Nurse staffing ratios in neonatal services are set at one nurse per intensive care baby; one nurse to two high dependency babies; and one nurse for four special care babies with an additional shift coordinator.
In addition, it is recommended that at least 70% of registered nursing staff on duty should have a neonatal specialist qualification.
However, the latest NNAP report found that just 69% of neonatal nursing shifts were numerically staffed according to national guidelines in 2019, and only 44% had sufficient specialist nurses to meet demand.
Authors said this represented a ‘small improvement’ compared with 2018 when there were 64% of services numerically staffed appropriately and noted there had been no change overall on the number of shifts with specialist nurses.
However, the report warned that the specialist nurse staffing situation in neonatal intensive care units (NICUs) had, on average, worsened.
Findings showed that only 37% of NICUs across Britain had their shifts staffed sufficiently with nurses qualified with specialist neonatal skills.
The document said this was ‘particularly concerning as research shows that the most vulnerable babies have the best outcomes when they receive one-to-one nursing care’.
There were also wide regional variations in nurse staffing levels, noted the report, which found only 22% of shifts in the East Midlands were staffed with enough qualified specialist nurses, compared to 70% in North Central and North East London.
After the 2018 report, premature and sick baby charity Bliss warned of a looming nurse staffing crisis in neonatal services.
Responding to the new data, Caroline Lee-Davey, chief executive of Bliss, said the findings showed that ‘addressing the crisis in neonatal nursing must remain an urgent priority’.
She also raised concerns about nurse wellbeing, noting how understaffing, mixed with high-pressure environments and the impact of the coronavirus pandemic, were taking a ‘significant toll’ on their mental health.
‘We remain particularly concerned that there is a significant shortfall of specialist nurses to care for the smallest and sickest babies, for whom one-to-one nursing is so important to give them the best chance of survival and quality of life,’ she said.
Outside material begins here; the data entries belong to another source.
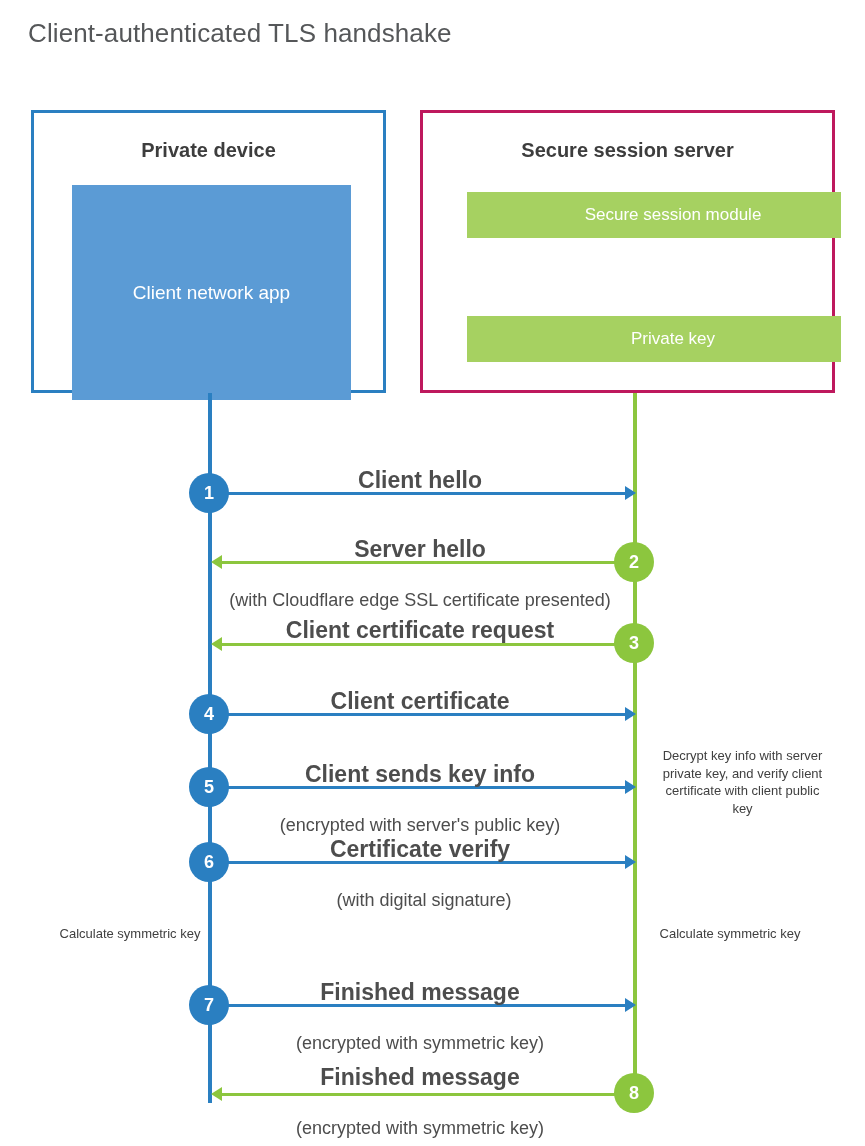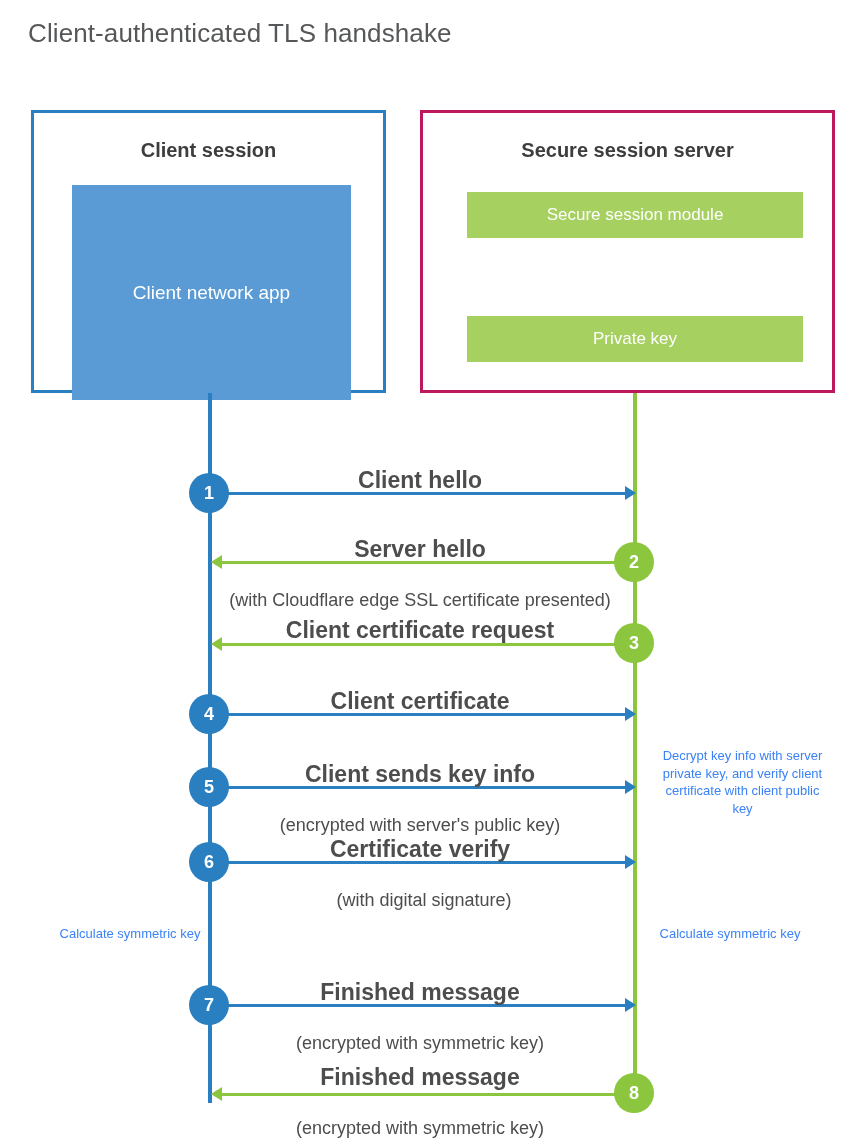"Client session" div.box-title { text: Client session -> Private device }
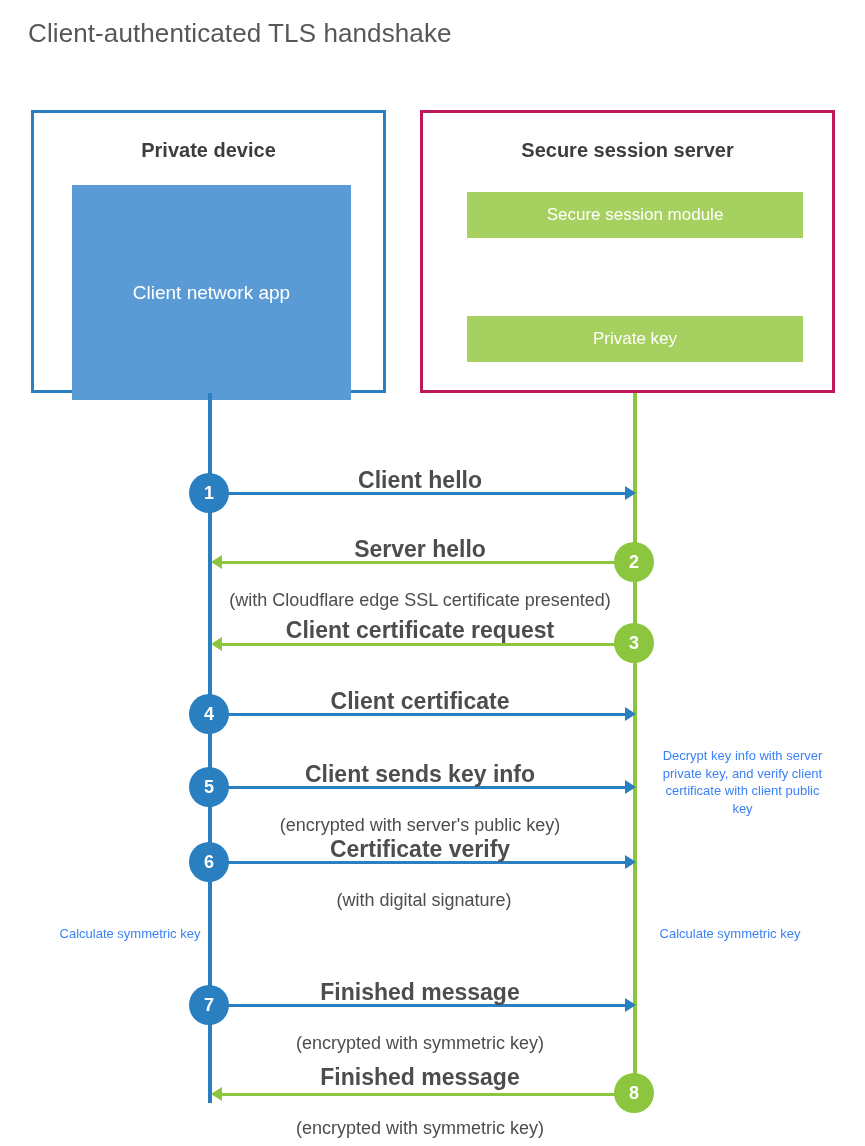"Secure session module" .inner-server { padding-left: none -> 38px }
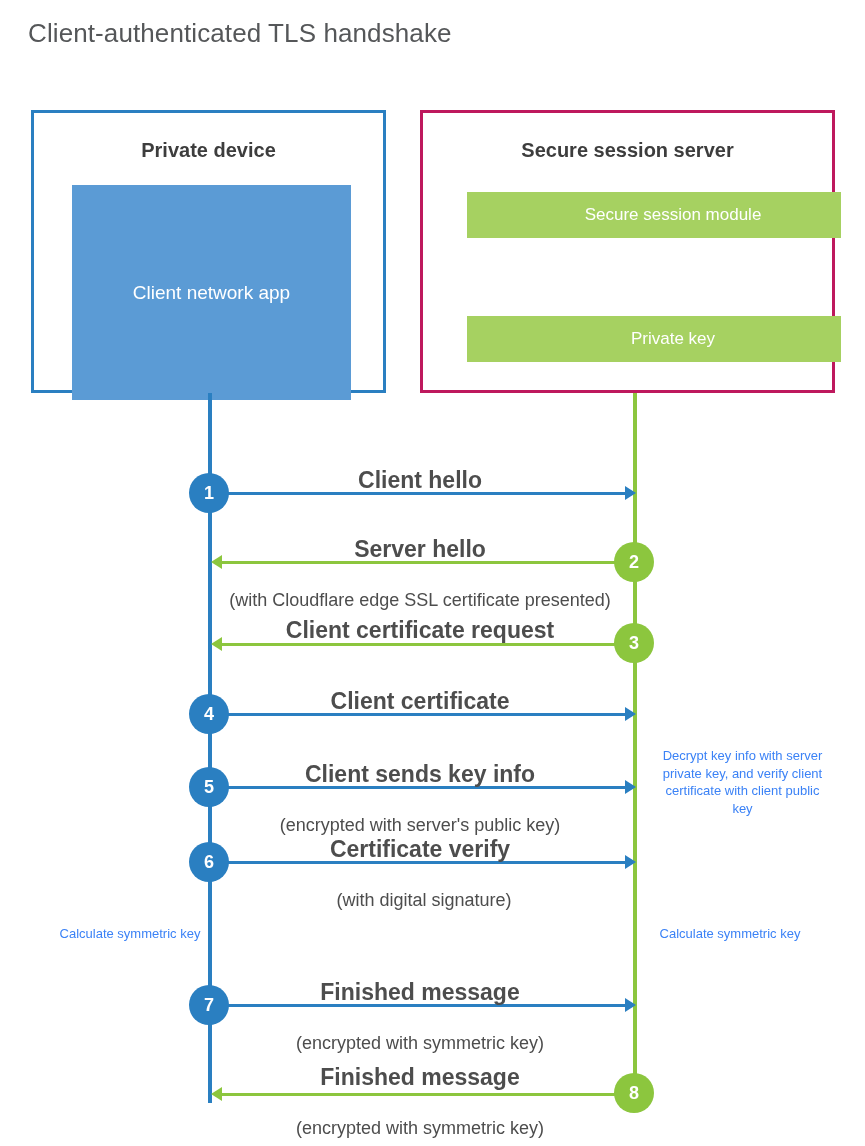"Decrypt key info with server" .side-note { color: #3b82f6 -> #404040 }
‘Nurses are the backbone of neonatal services and provide excellent care to babies, and their families.
‘But working in such a high-pressure environment takes a significant toll on their mental health and wellbeing – exacerbated significantly by understaffing, and now also by the impact of Covid-19.’
Lee-Davey stressed it is ‘vital’ that progress around the development of the neonatal workforce is made ‘quickly’.
‘The unprecedented circumstances of Covid-19 mean it is more important than ever to work towards achieving and maintaining safe-staffing levels so that services are able to operate safely even when crisis hits,’ she added.
Recommendations within the NNAP report suggested that government bodies in England, Scotland and Wales must work to ensure that ‘sufficient resources are available for the education and employment of suitably trained professionals’ needed to meet and maintain appropriate nurse staffing ratios.
It also called on universities, Health Education England (HEE) and other relevant bodies in the devolved nations to ‘consider revising, renewing and standardising models of specialist neonatal education’.
It urged universities, HEE, neonatal units and neonatal networks to ‘monitor adherence to recommended nurse staffing standards’ and ‘develop action plans to address any deficits in nursing staffing and skill mix’.